Trump doubled down on his criticism of the Obama administration's approach toward Syria, but he said that the attack, which has killed at least 72 people, "had a big impact on me" and has changed his approach toward the country.
"It's very, very possible that it's already happened, that my attitude toward Syria and Assad has changed very much," Trump said.
As NPR's Tamara Keith reported Tuesday, Trump's blaming former President Barack Obama for not acting after Assad crossed the "red line" after chemical weapons were first used was at odds with what Trump has said in the past, when he argued the U.S. should not get involved in the conflict.
"The world is a mess. I inherited a mess," Trump said Wednesday, reiterating his belief that he wished the administration of George W. Bush had not gotten involved in the Middle East with its invasion of Iraq.
"I think the Obama administration had a responsibility to solve the crisis a long time ago," Trump said of his predecessor's approach to the Syrian regime. "And when he didn't cross that line in making the threat, I think that set us back a long ways not only in Syria, but in many other parts of the world because it was a blank threat. I think it was something that was not one of our better days as a country."
But for the first time he seemed to signal that the U.S. could act against the atrocities, a departure from previous statements from the White House suggesting that ousting Assad was not a foreign policy priority and should instead be left up to the Syrian people.

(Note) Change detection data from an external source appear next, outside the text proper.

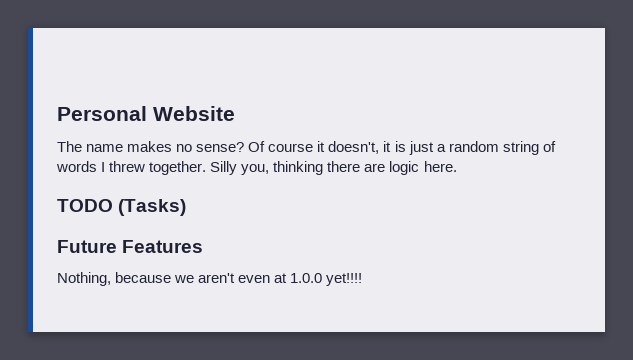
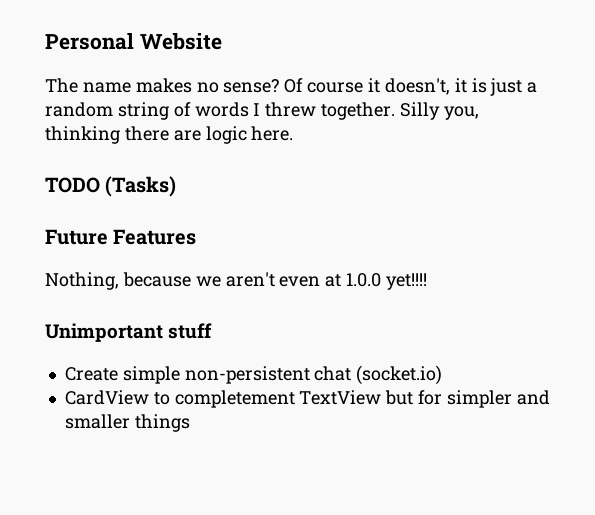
(363, 279) none -> [45,323,213,342] [64,365,443,385] [64,390,550,408] [64,414,190,432] // Unimportant stuff // Create simple non-persistent chat (socket.io) // CardView to completement TextView but for simpler and smaller things

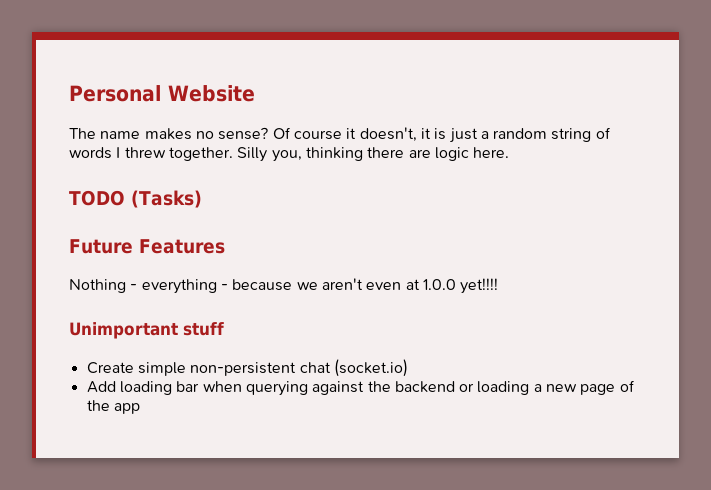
[45,272,119,290] Nothing, -> [69,279,228,294] Nothing - everything -
[64,390,550,408] [64,414,190,432] CardView to completement TextView but for simpler and smaller things -> [86,380,635,396] [86,400,140,414] Add loading bar when querying against the backend or loading a new page of the app

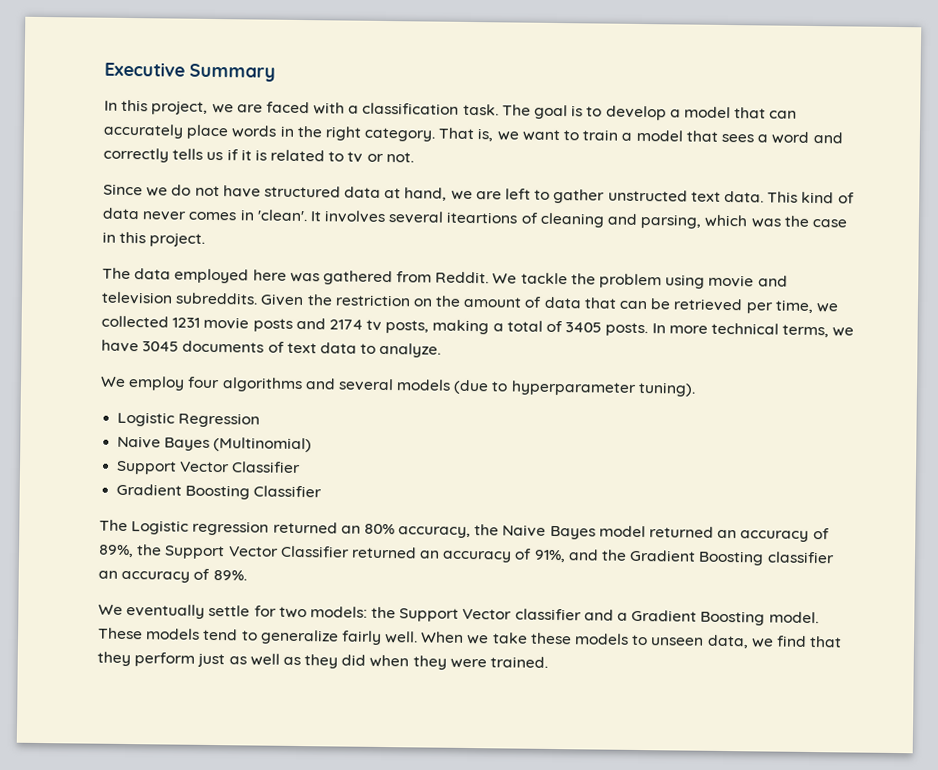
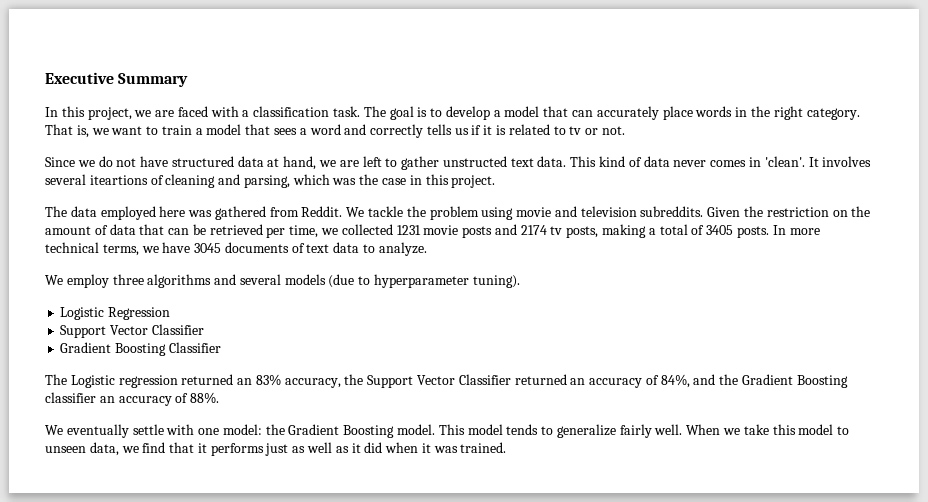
[187,376,221,389] four -> [112,274,144,285] three
[117,435,313,453] // Naive Bayes (Multinomial) -> (171, 313) none
[363,523,395,535] 80% -> [255,374,281,386] 83%
[502,524,830,542] [98,544,163,558] Naive Bayes model returned an accuracy of 89%, the -> (364, 379) none
[533,549,566,563] 91%, -> [660,374,690,388] 84%,
[212,570,247,581] 89%. -> [190,392,220,404] 88%.
[253,605,819,626] [98,627,239,641] for two models: the Support Vector classifier and a Gradient Boosting model. These models tend -> [166,424,539,438] with one model: the Gradient Boosting model. This model tends
[529,632,630,645] these models -> [772,424,834,435] this model
[97,651,196,667] they perform -> [197,443,264,456] it performs
[304,654,339,669] they -> [351,443,361,453] it
[412,655,487,670] they were -> [421,443,458,453] it was

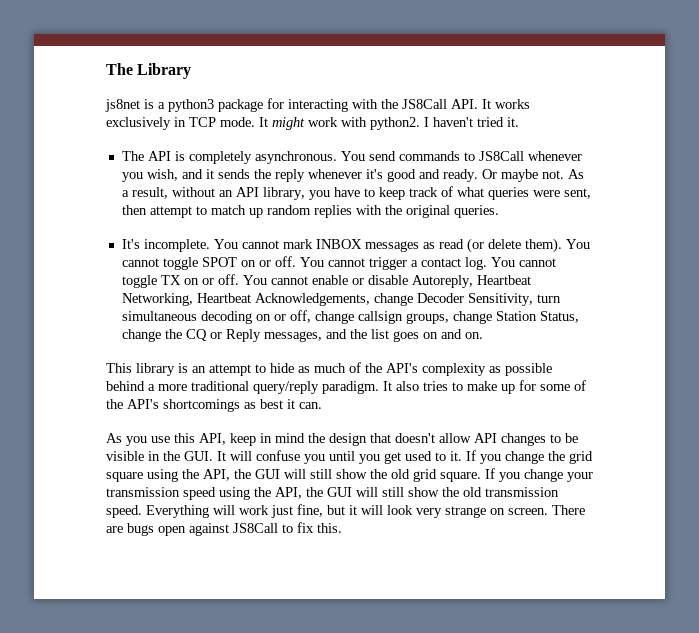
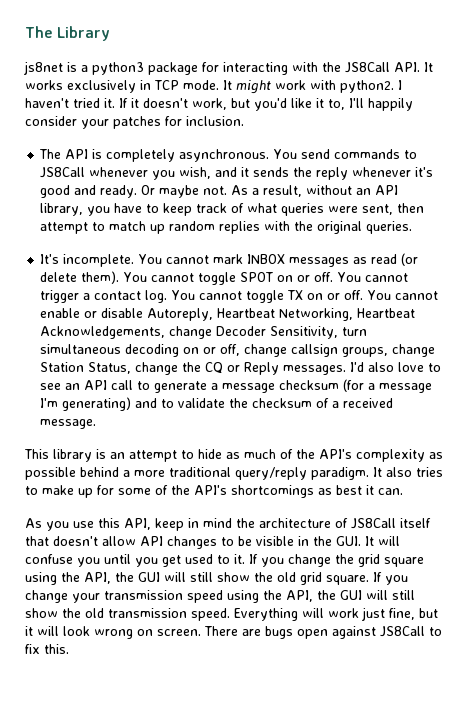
(519, 122) none -> [119,98,413,111] [25,116,244,129] If it doesn't work, but you'd like it to, I'll happily consider your patches for inclusion.
[263,329,483,342] messages, and the list goes on and on. -> [283,362,442,375] [40,379,433,393] [40,397,394,411] [40,419,97,429] messages. I'd also love to see an API call to generate a message checksum (for a message I'm generating) and to validate the checksum of a received message.
[329,433,367,446] design -> [259,518,431,529] architecture of JS8Call itself
[416,506,486,518] very strange -> [94,629,133,639] wrong

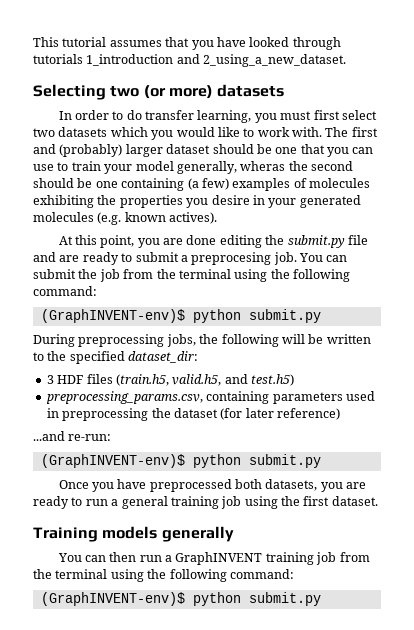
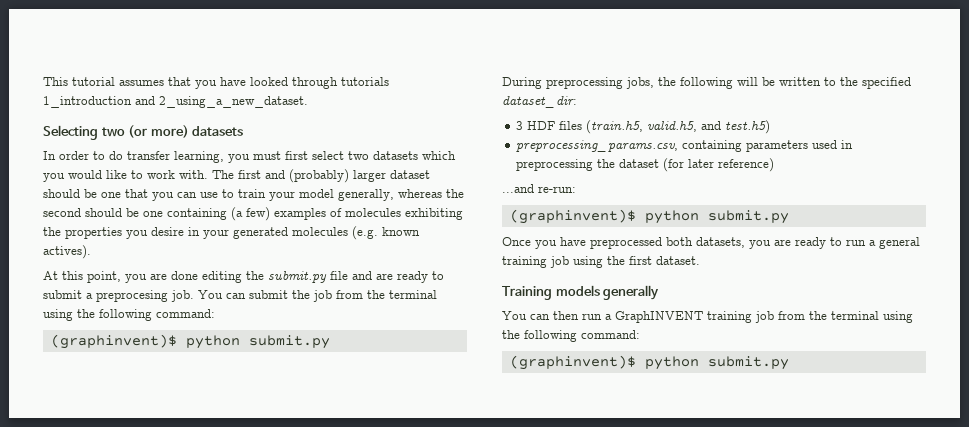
[240,161,286,171] wheras -> [398,189,442,198] whereas
[40,309,185,323] (GraphINVENT-env)$ -> [50,334,177,349] (graphinvent)$
[40,454,185,468] (GraphINVENT-env)$ -> [509,209,636,224] (graphinvent)$
[40,592,185,606] (GraphINVENT-env)$ -> [509,355,636,370] (graphinvent)$

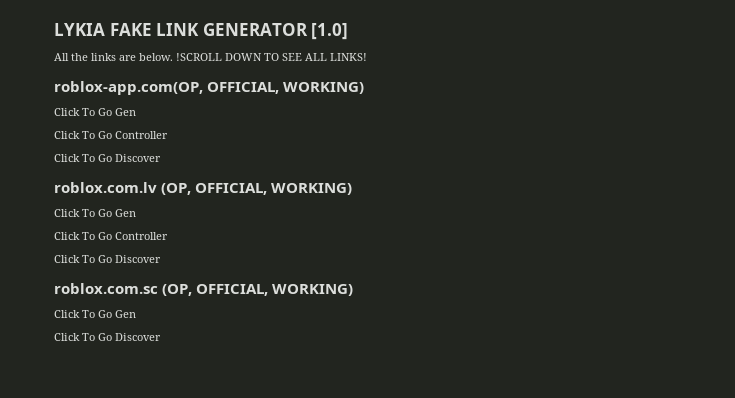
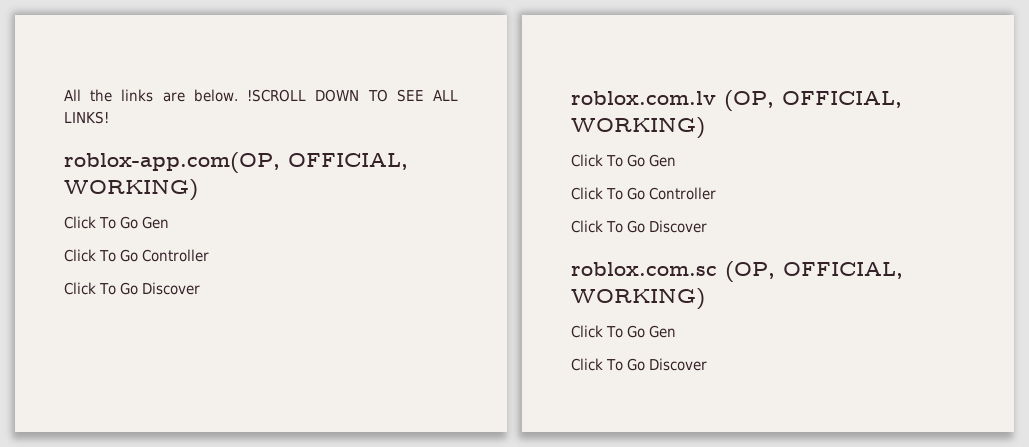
[54,23,349,40] LYKIA FAKE LINK GENERATOR [1.0] // -> (64, 95) none

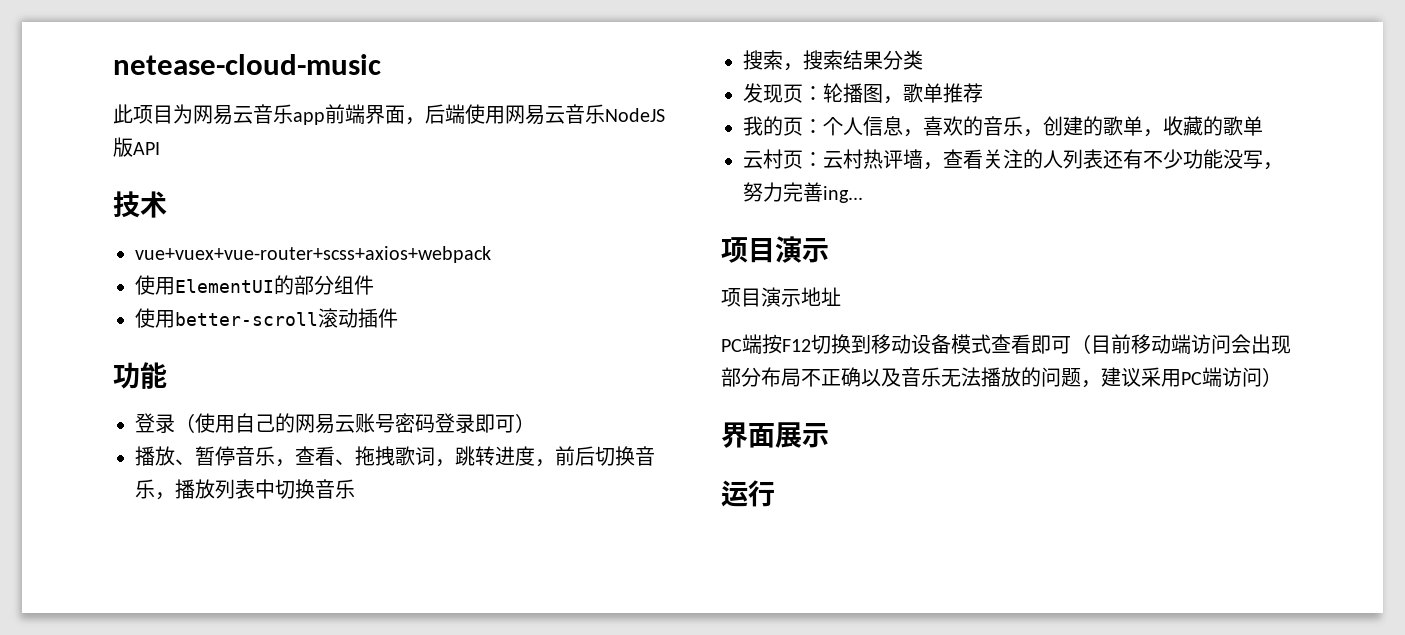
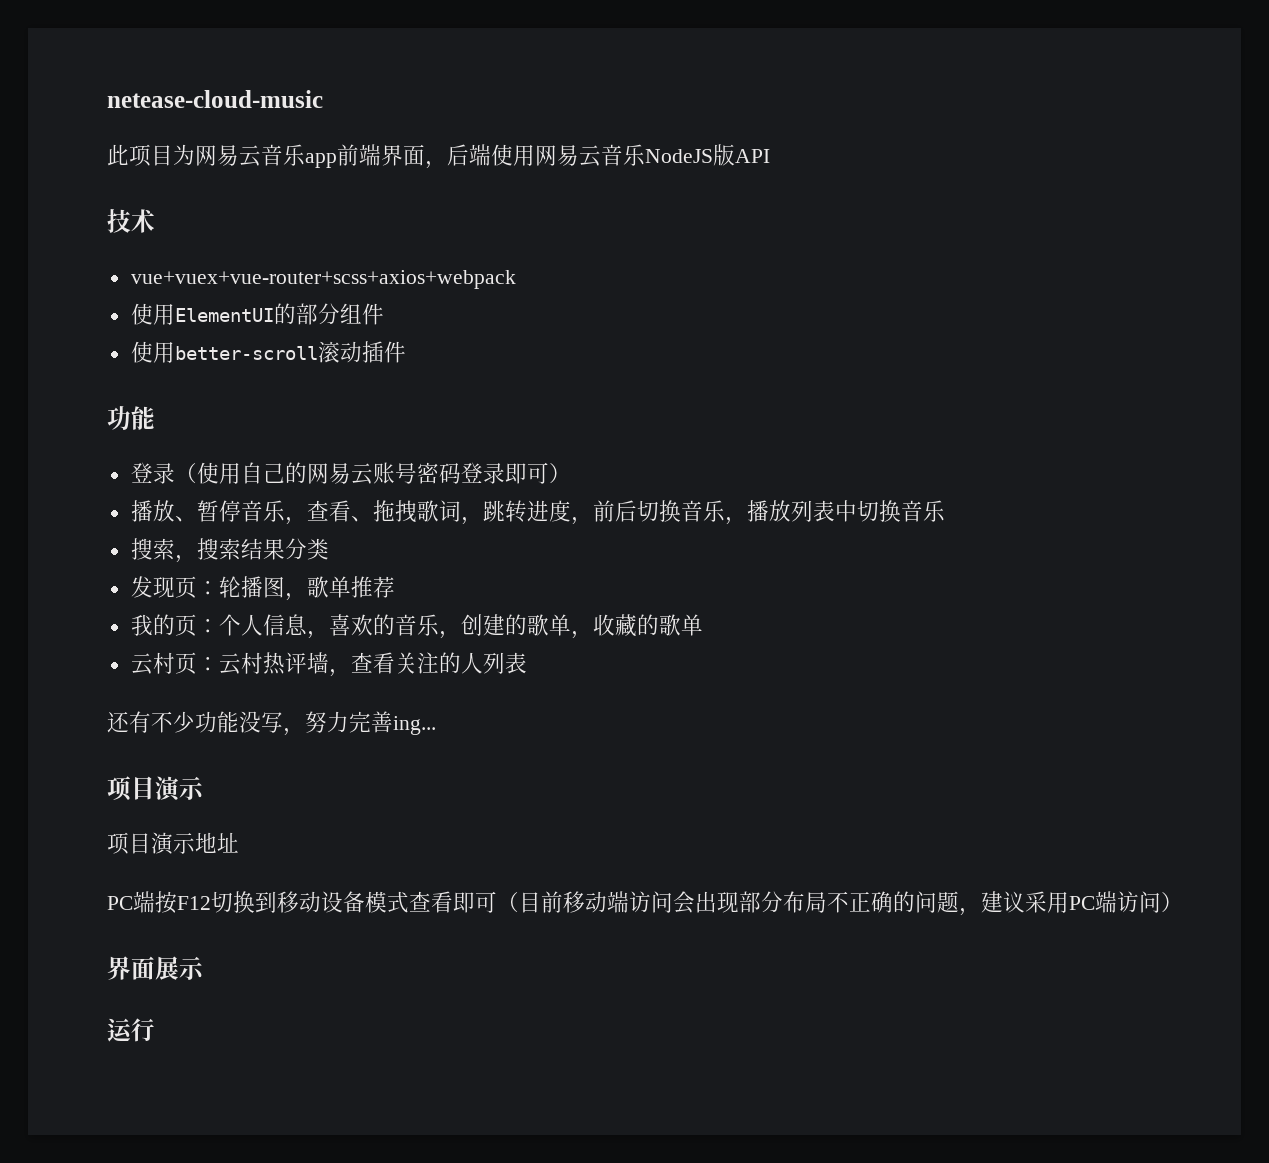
(1103, 159) none -> (527, 663) //
[861,367,1021,387] 以及音乐无法播放 -> (893, 902) none

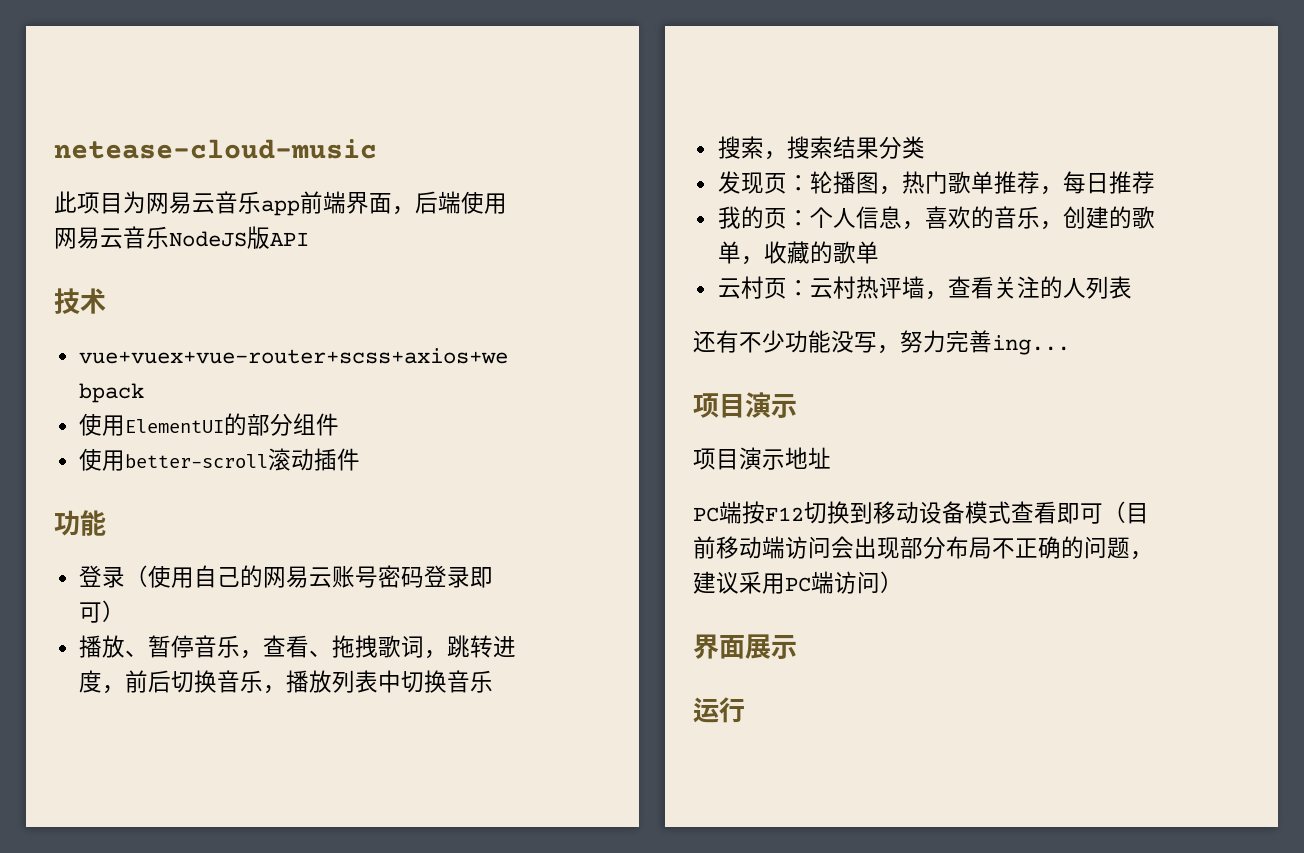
(307, 597) none -> [901,171,948,194] 热门
(395, 587) none -> [1039,171,1155,195] ，每日推荐

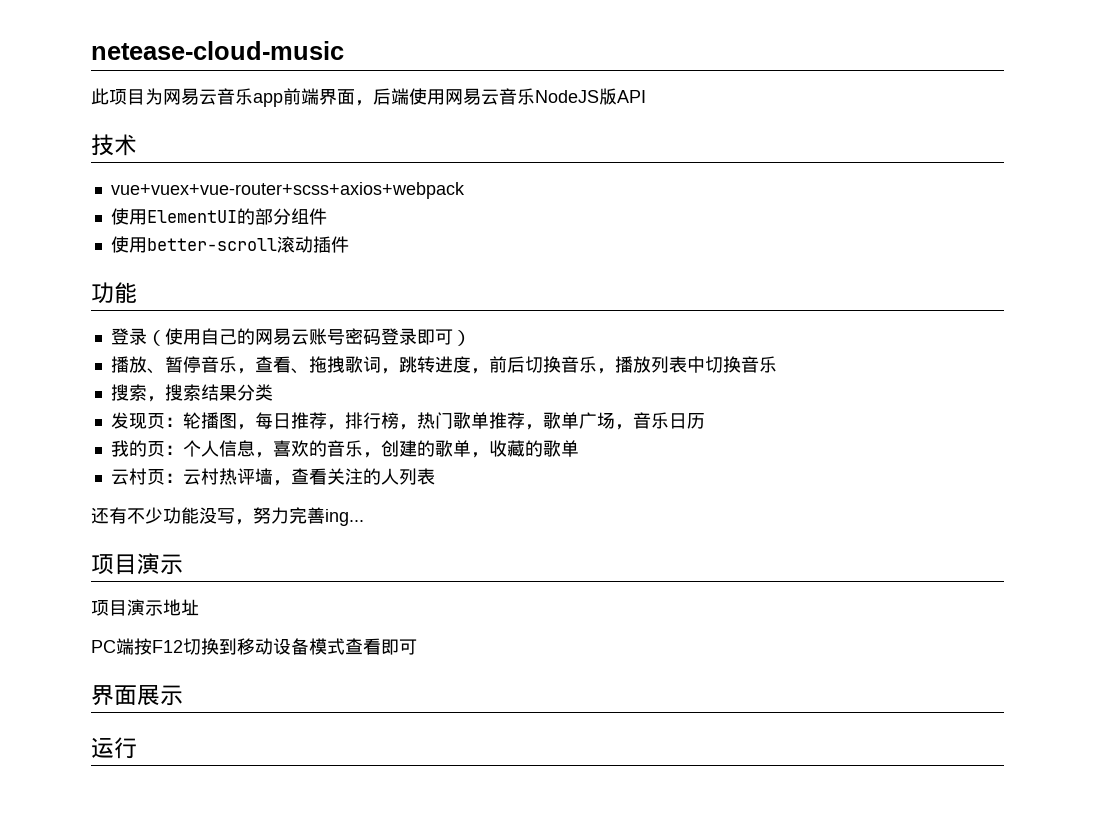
[901,171,1155,195] 热门歌单推荐，每日推荐 -> [254,412,705,430] 每日推荐，排行榜，热门歌单推荐，歌单广场，音乐日历
[1103,501,1149,524] [693,536,1153,560] [693,571,903,594] （目前移动端访问会出现部分布局不正确的问题，建议采用PC端访问） -> (417, 647) none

Still, when pressed on how he would respond, Trump was coy and reiterated he didn't want to show his hand and would remain flexible.
"I now have responsibility, and I will have that responsibility and carry it very proudly," Trump said.
United Nations Ambassador Nikki Haley also suggested Wednesday that there could be U.S. intervention in Syria's ongoing civil war, strongly condemning not only the attacks but also blaming Russia for its support of the Assad regime.
"How many more children have to die before Russia cares?" Haley said, holding up photos of the young victims.
Trump has repeatedly praised Russian President Vladimir Putin, signaling a willingness to work with Russia to combat terrorism amid ongoing investigations into Russian efforts to influence the U.S. election last year and possible ties between Trump's presidential campaign and that country.
In an interview with the New York Times before the news conference, though, Trump did begin to cast blame toward Putin in another shift.
"I think it's a very sad day for Russia because they're aligned, and in this case, all information points to Syria that they did this," the president told the Times. "Why they did this, who knows? That's a level, first of all, they weren't supposed to have this."